Pasan los años, y aquel tatuaje, que fue un día un acto de rabia y afirmación con los bordes afilados, empieza su propia y silenciosa mudanza. La tinta, como la memoria, pierde un poco de su negrura, los contornos se suavizan. Nuestra propia piel envejece a su alrededor, se arruga, suma nuevas cicatrices. Y el tatuaje deja de ser un cuerpo extraño, para convertirse en una parte más del mapa de nuestra vida. Se integra. Suavemente, sin pedir permiso, empieza a contar menos la historia de su partida y más la historia de cómo nosotros hemos seguido viviendo con ella.
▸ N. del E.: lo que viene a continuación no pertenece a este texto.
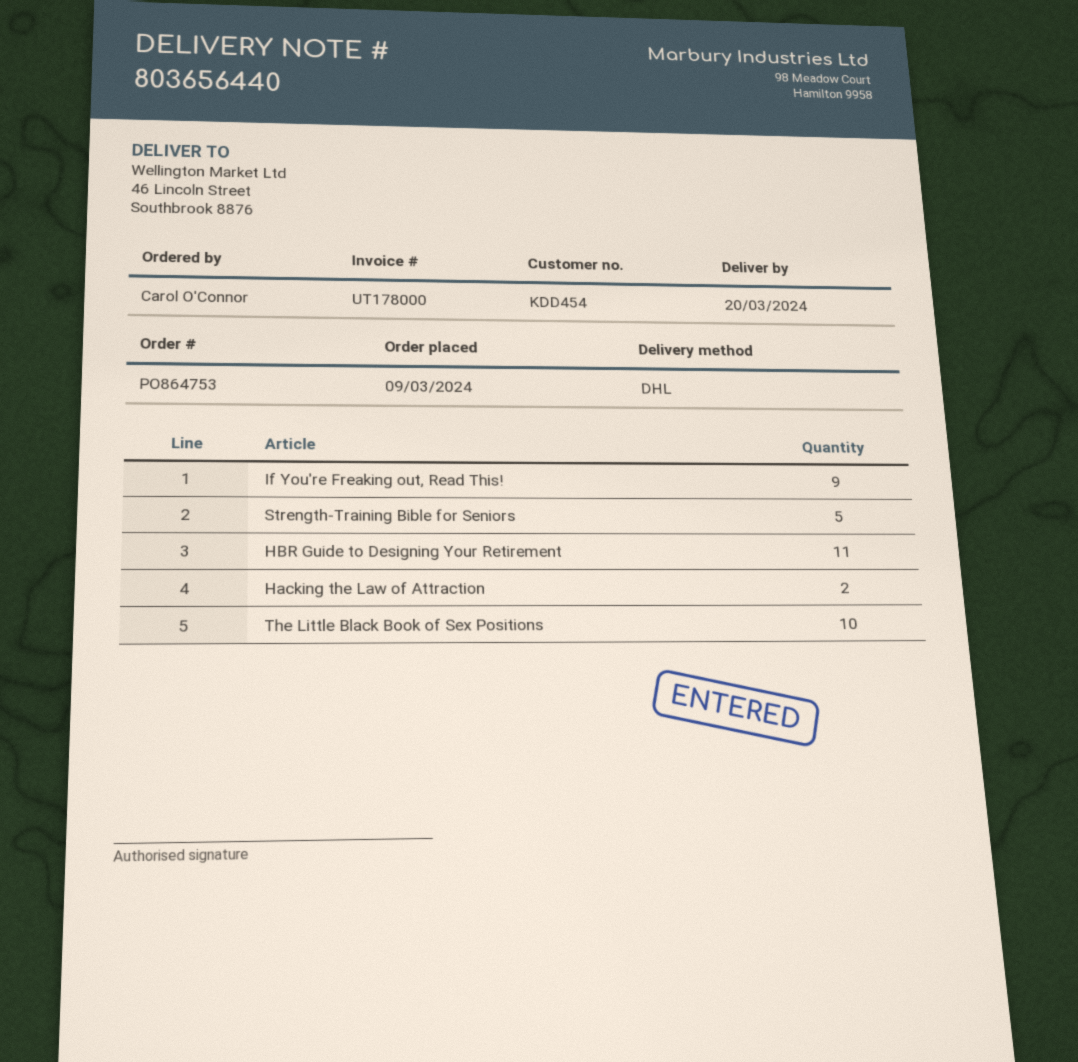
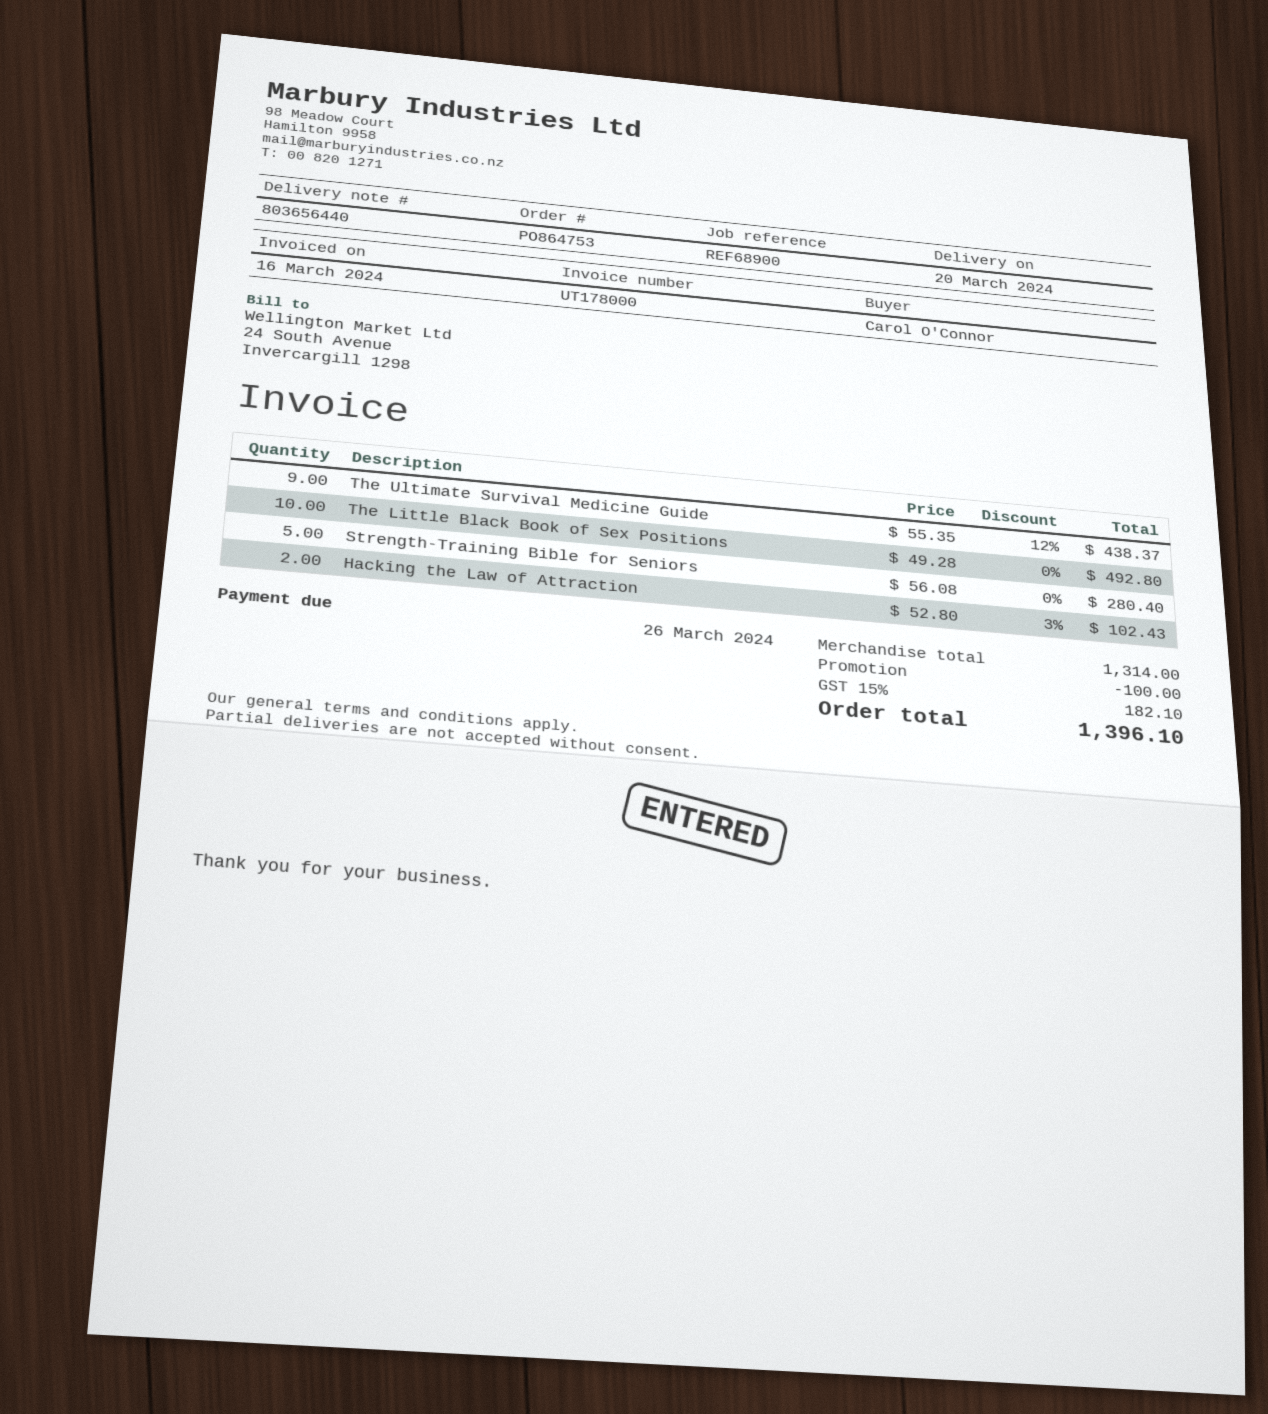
If You're Freaking out, Read This!: 9 -> none
HBR Guide to Designing Your Retirement: 11 -> none
The Ultimate Survival Medicine Guide: none -> 9

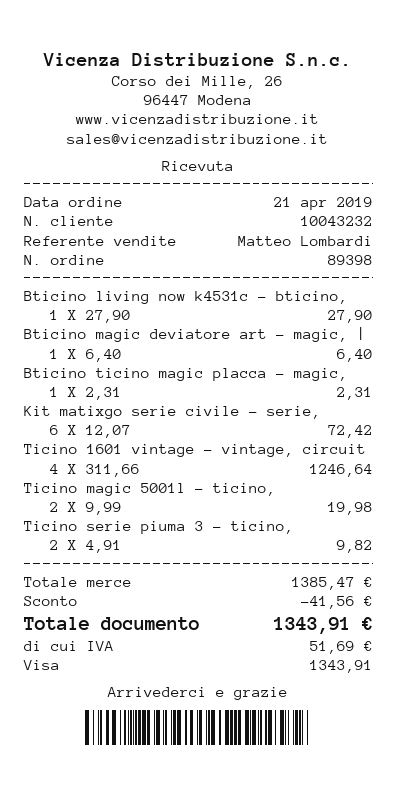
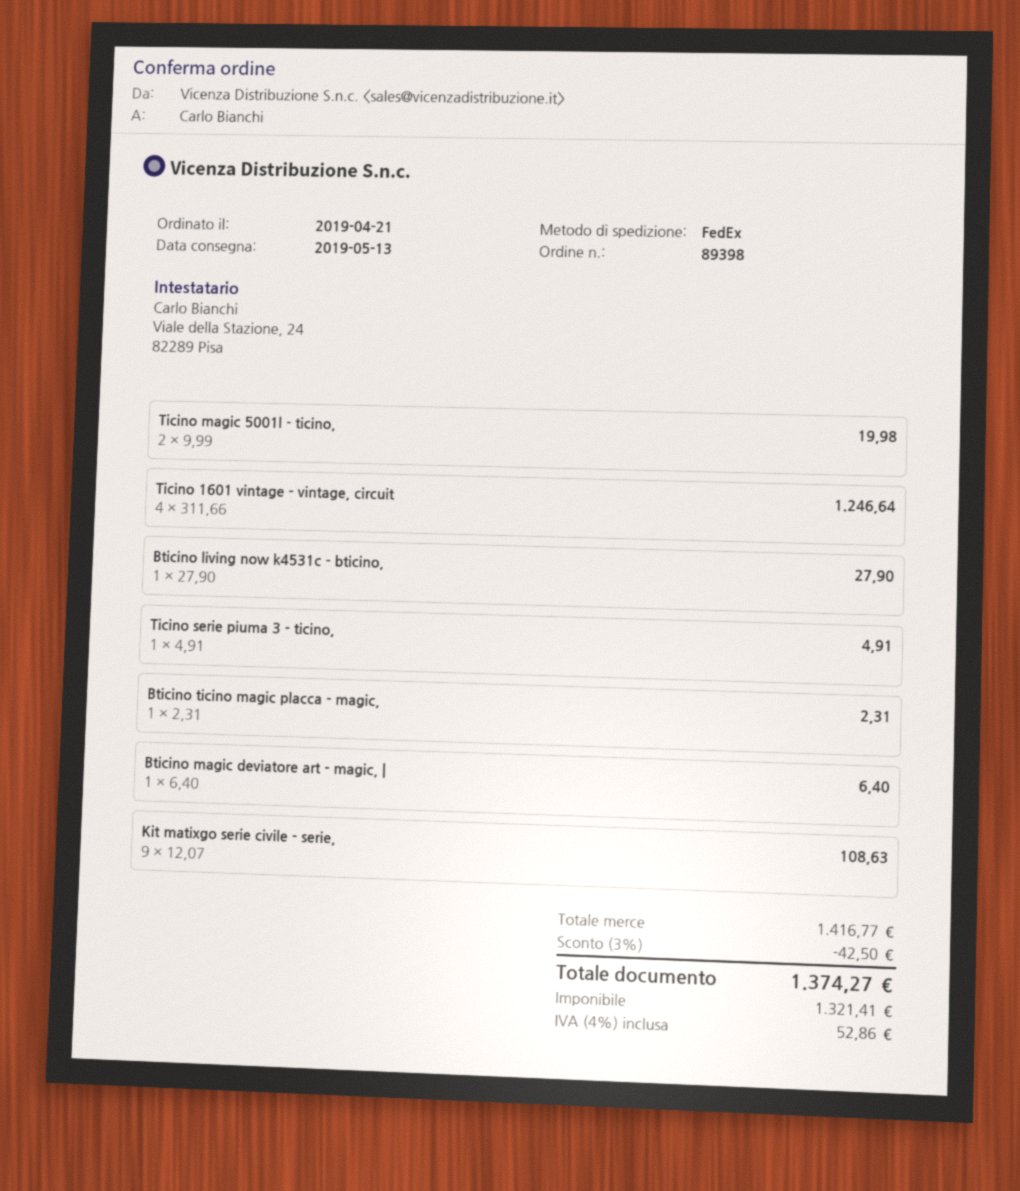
Kit matixgo serie civile - serie,: 6 x 12.07 = 72.42 -> 9 x 12.07 = 108.63
Ticino serie piuma 3 - ticino,: 2 x 4.91 = 9.82 -> 1 x 4.91 = 4.91
subtotal: 1385.47 -> 1416.77
discount: 41.56 -> 42.50
tax: 51.69 -> 52.86
total: 1343.91 -> 1374.27

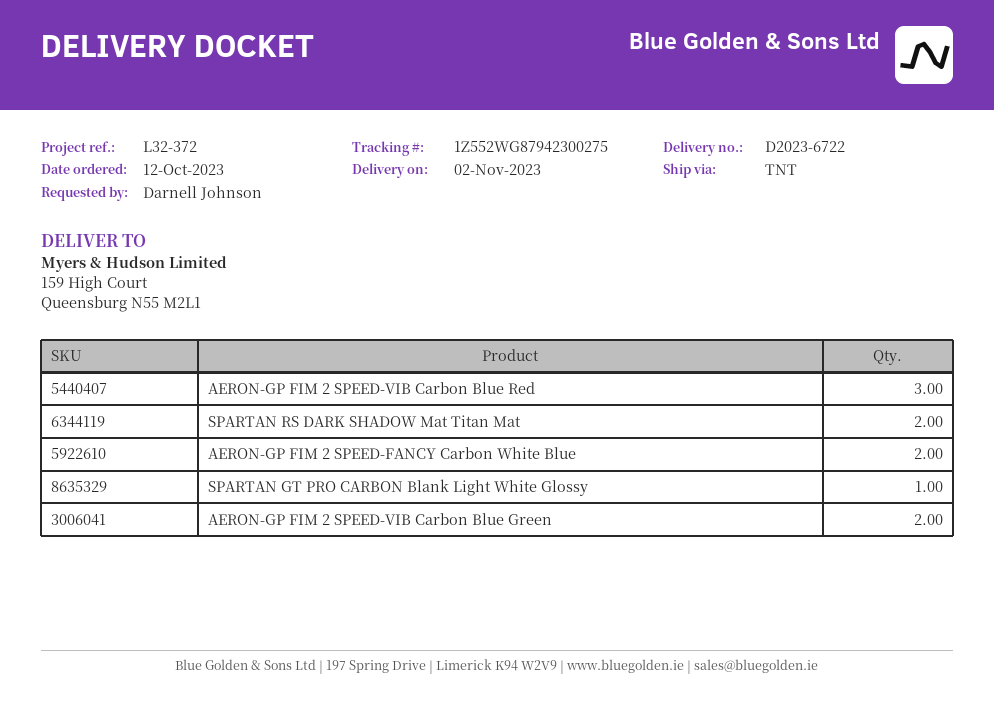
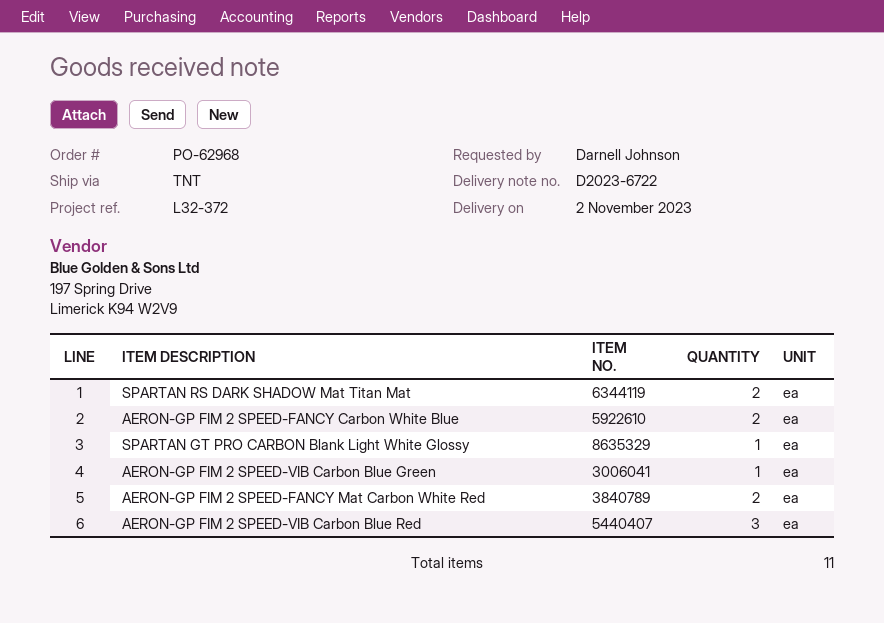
AERON-GP FIM 2 SPEED-VIB Carbon Blue Green: 2 -> 1
AERON-GP FIM 2 SPEED-FANCY Mat Carbon White Red: none -> 2

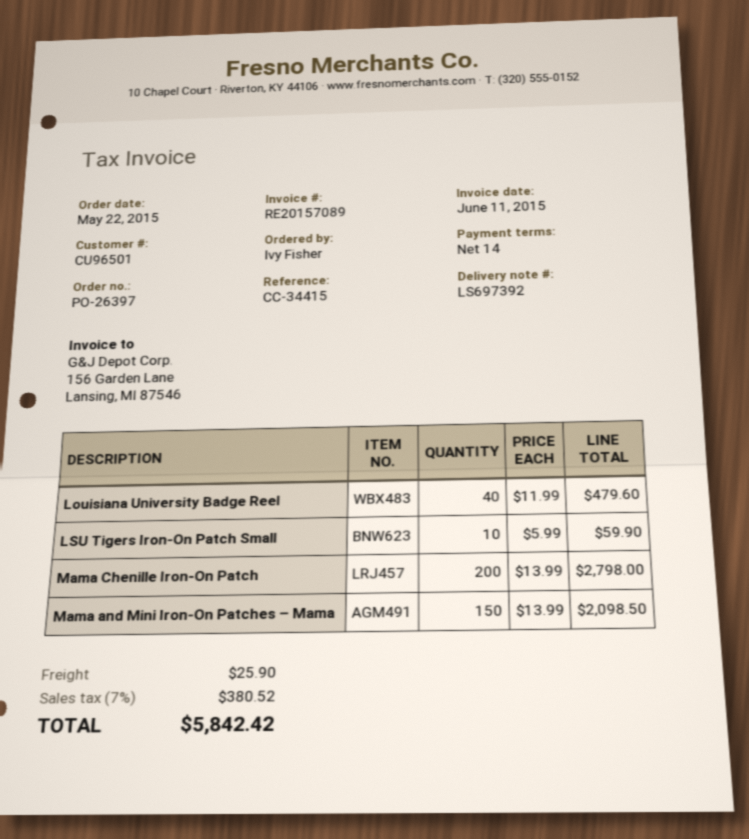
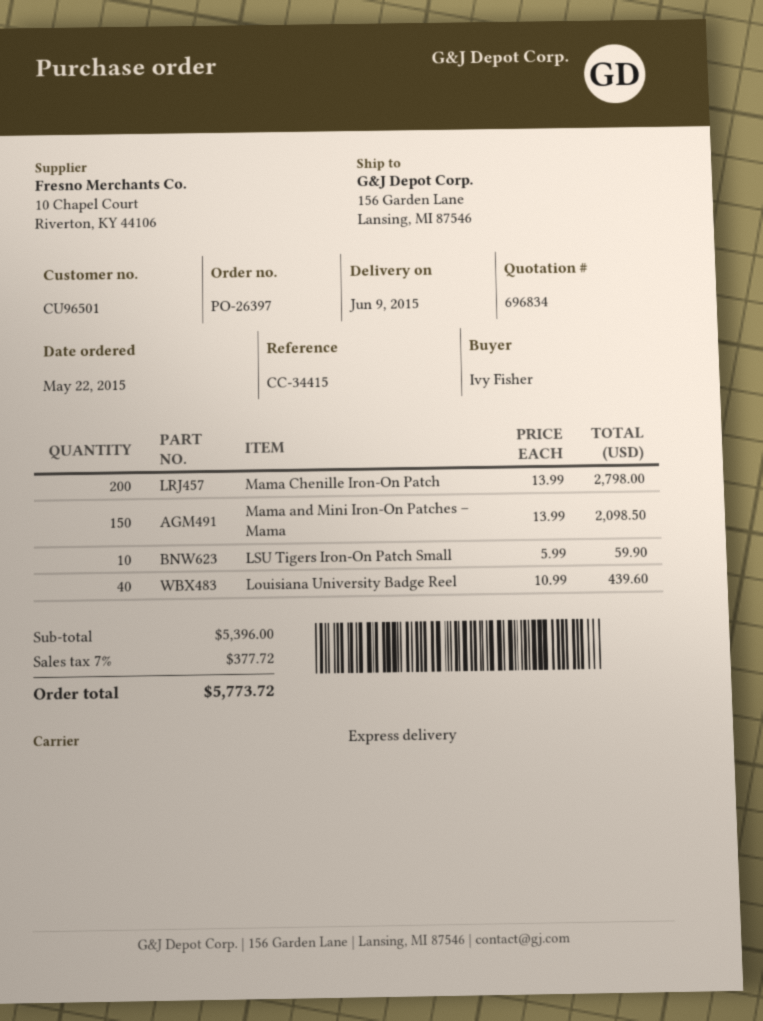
Louisiana University Badge Reel: 40 x 11.99 = 479.60 -> 40 x 10.99 = 439.60
shipping: 25.90 -> none
tax: 7% = 380.52 -> 7% = 377.72
total: 5842.42 -> 5773.72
Es entonces cuando entendemos, sin necesidad de palabras, la verdad más compasiva: a veces, es necesaria la mudanza. No la de ellos, sino la nuestra. Permitir que entre algo de luz en esas habitaciones selladas. Asumir que el trazo del tatuaje se desdibuje un poco no es una traición; es la prueba de que el brazo que lo porta ha seguido abrazando, trabajando, viviendo. No significa que los queramos menos. Significa que su recuerdo ha dejado de ser el ancla que nos fija en un punto del pasado para convertirse en la brújula que nos ayuda a navegar el futuro.

Publicidad

Somos seres en tránsito habitados por seres inmóviles. Y en esa simbiosis extraña, en esa casa interior llena de corrientes de aire y de habitaciones perfectamente quietas, encontramos una forma de seguir poniéndonos los zapatos cada mañana.